* [YOUR ASSIGNMENT]:
Print all entries below exactly, without images.

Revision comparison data
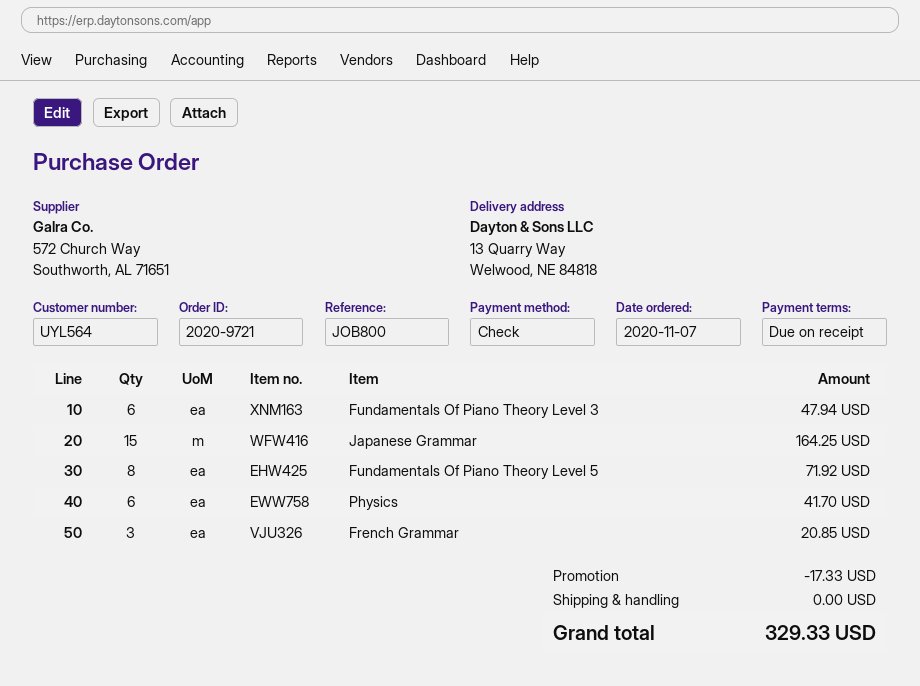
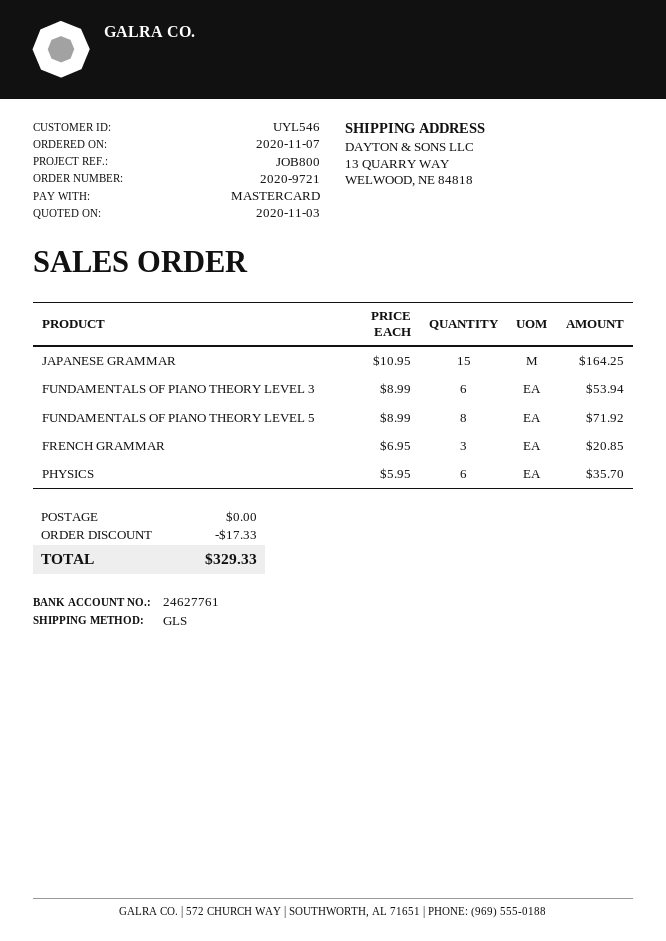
customer number: UYL564 -> UYL546
payment method: cheque -> Mastercard
Fundamentals Of Piano Theory Level 3: 6 for 47.94 -> 6 for 53.94
Physics: 6 for 41.70 -> 6 for 35.70

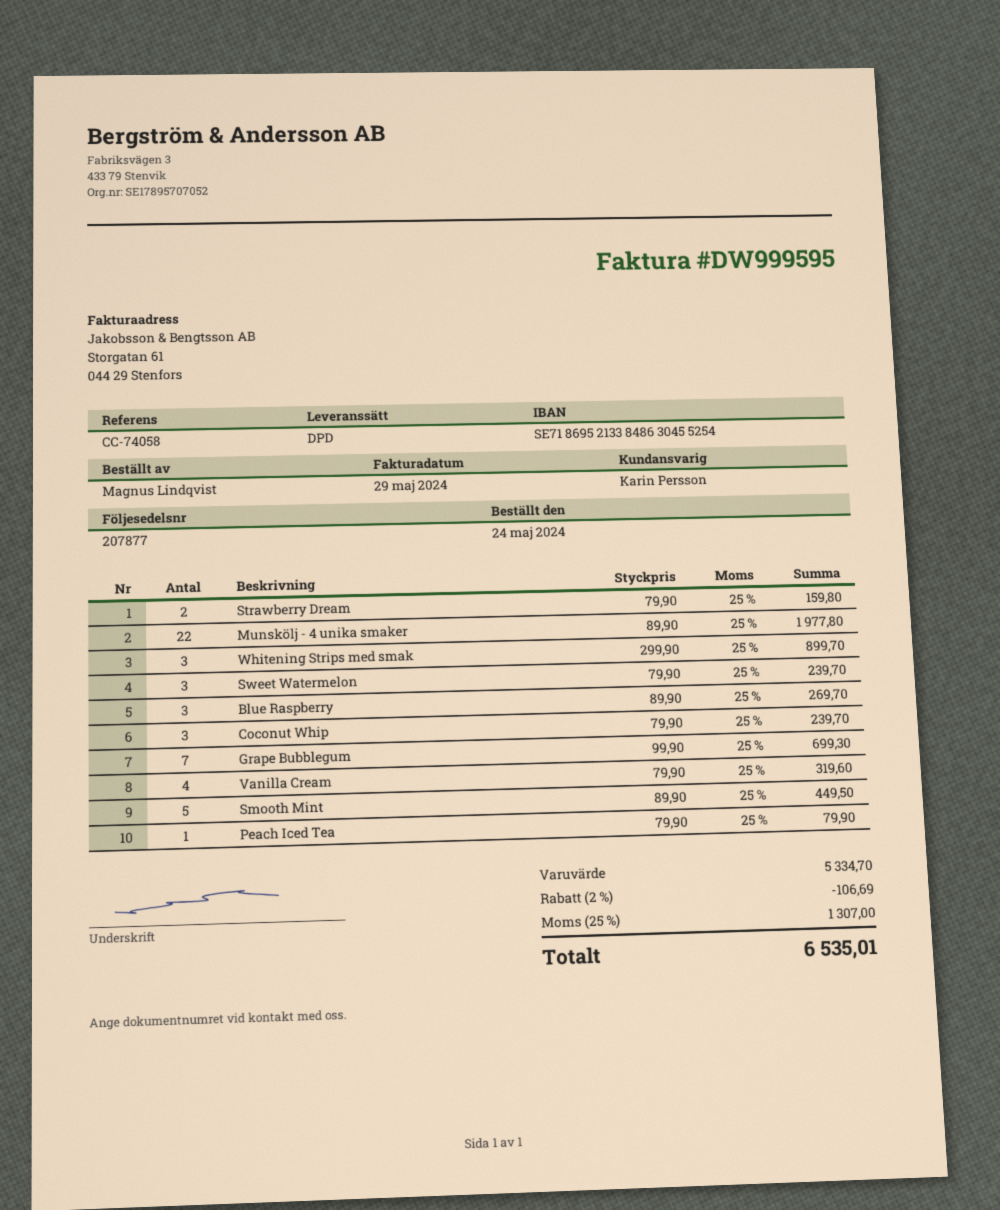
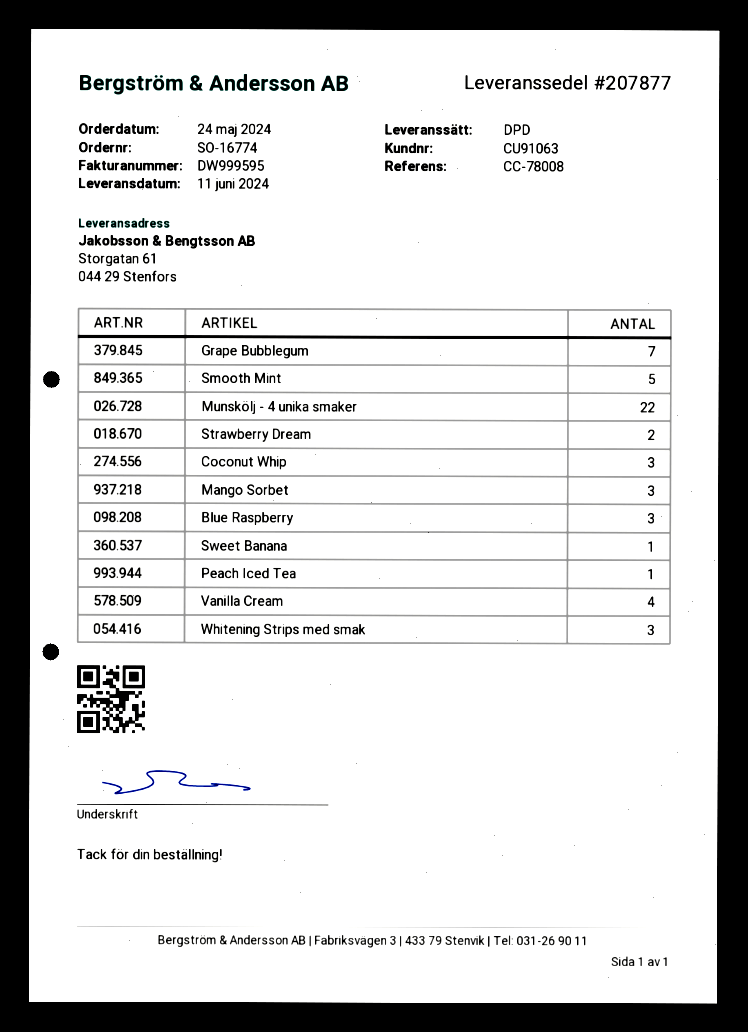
reference: CC-74058 -> CC-78008
Sweet Watermelon: 3 -> none
Mango Sorbet: none -> 3
Sweet Banana: none -> 1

* [RESPONSE]:
customer number: UYL564 -> UYL546
payment method: cheque -> Mastercard
Fundamentals Of Piano Theory Level 3: 6 for 47.94 -> 6 for 53.94
Physics: 6 for 41.70 -> 6 for 35.70

reference: CC-74058 -> CC-78008
Sweet Watermelon: 3 -> none
Mango Sorbet: none -> 3
Sweet Banana: none -> 1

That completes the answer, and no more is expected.